Are we exploiting people when we dine out? That should be part of the story. But I was coming into food writing from the kitchen, where the chef was my boss. The chef was the most important person in the world. The chef was the mother/father person who had taught me how to make risotto perfect every time, how to touch a steak or a duck breast in the pan or on the grill and know if it’s rare or medium rare.

They had taught me my wizarding skills, so I felt, not beholden to them, but still in awe of them. And I think I still spent a number of years as a writer, not just sort of blindly supporting them, but also being part of a food-media system that prized food as entertainment rather than news. If I wanted to write about food, it was like, well, I had to write a food-trend story or a list of the top 10 places to go. I was never good at those stories, and I always got so much blowback from editors. They learned very quickly, “I can’t assign a health-trend story to Corey. He’s gonna send me a bunch of accusatory paragraphs that devalue the food-trend ‘superfood’ story.”

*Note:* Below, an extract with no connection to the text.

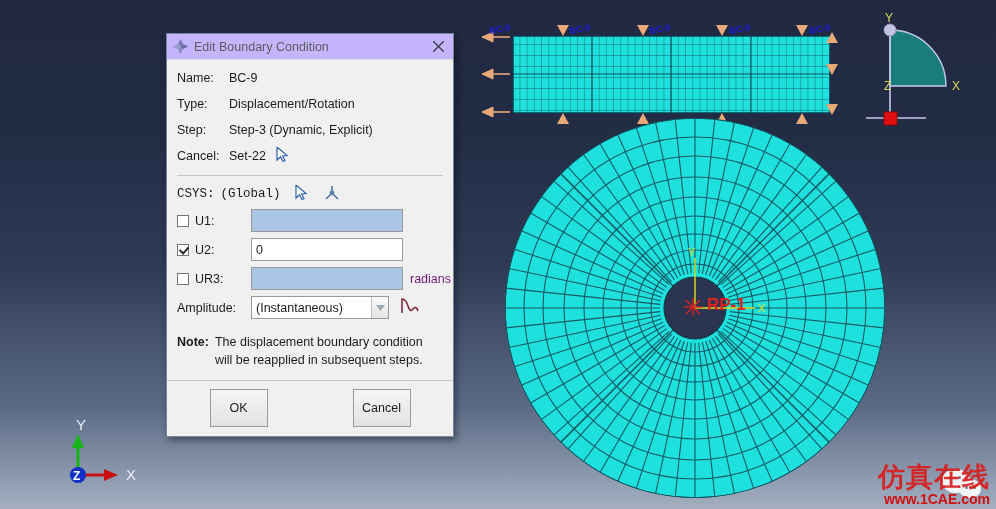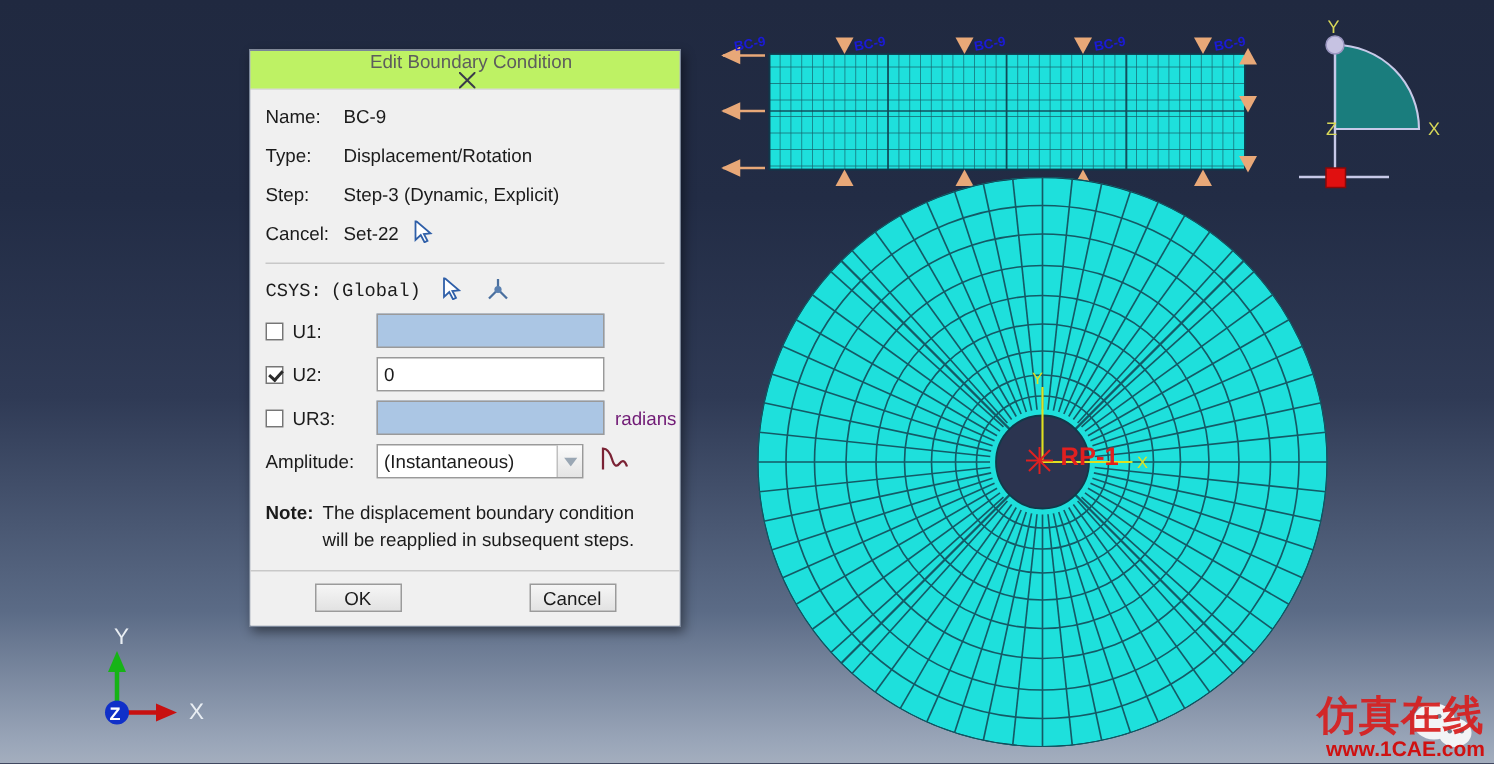"Edit Boundary Condition" #titlebar { background: #bef264 -> #c4b5fd; flex-direction: column -> none }
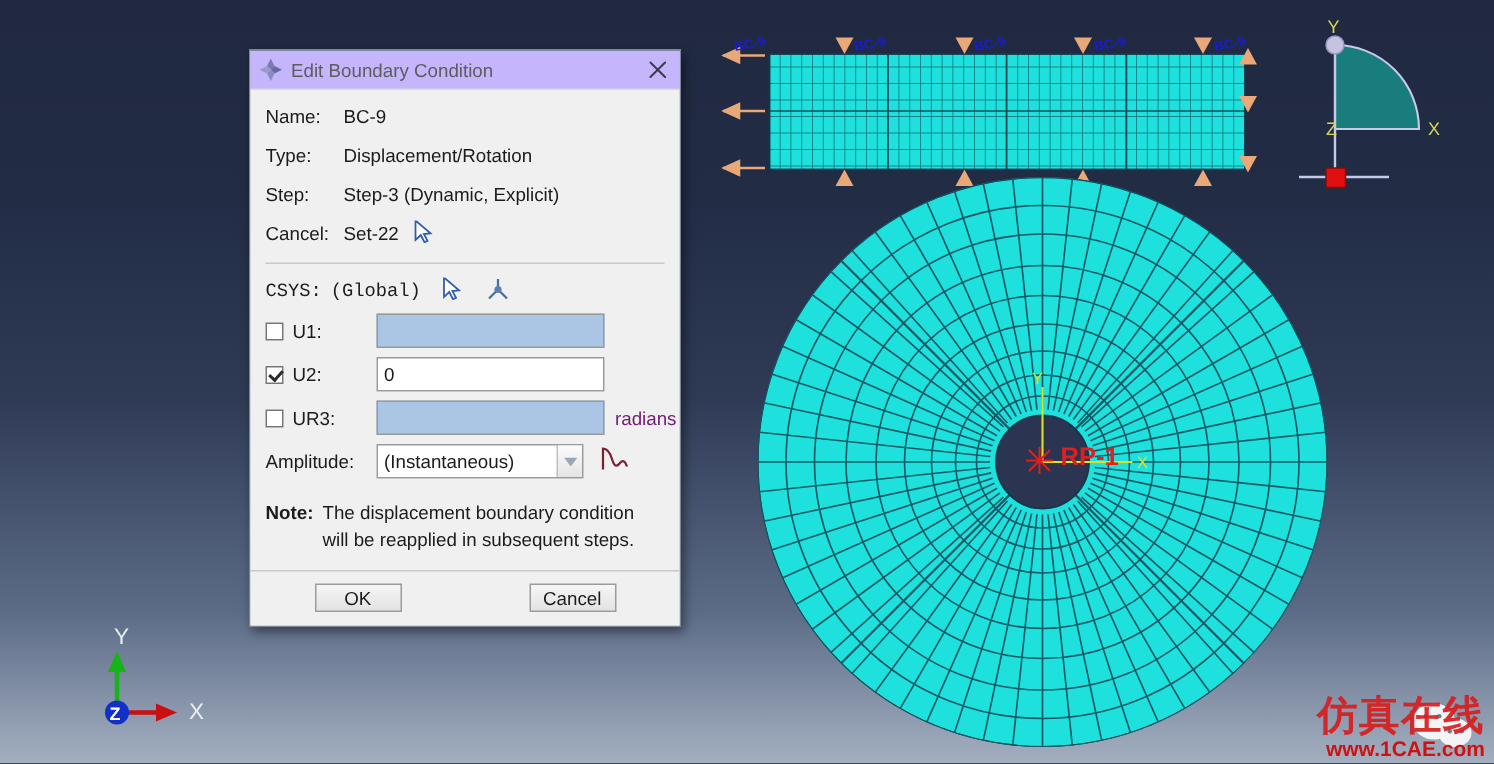"OK" .btn { height: 19px -> 38px }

I spent a number of years struggling as part of that system, always with those doubts of, like, “I don’t like these kinds of stories, but these are the only kinds of stories I can get assigned.” Until, honestly, I had grown enough as a writer to learn how to write and report the story that I’d pitched on my first day at the Star, which was: “Why is it that the fancier the restaurant, the less cooks are paid?”

And only then — once I had done that story and felt good about it and I did a good job — that my career just took a serious turn of the steering wheel and went hard in that direction, not just about labour, but about the variety of systemic issues surrounding food and restaurants.

I didn’t go to school, so that was college for me. Those four or five years were me learning to be a reporter, but there’s also some embarrassment and yeah, shame, as I was like, “Oh, I had a column for five years where I got to write about pretty much anything I wanted, and I don’t think I made the best use of that time.” I mean, how many columns did I write about climate change? How many columns did I write about workers’ rights in the restaurant field? Some of that was because I was learning about economics and high-rise window washers and magic and municipal politics and a bunch of things that have informed who I am now. But there’s some guilt there.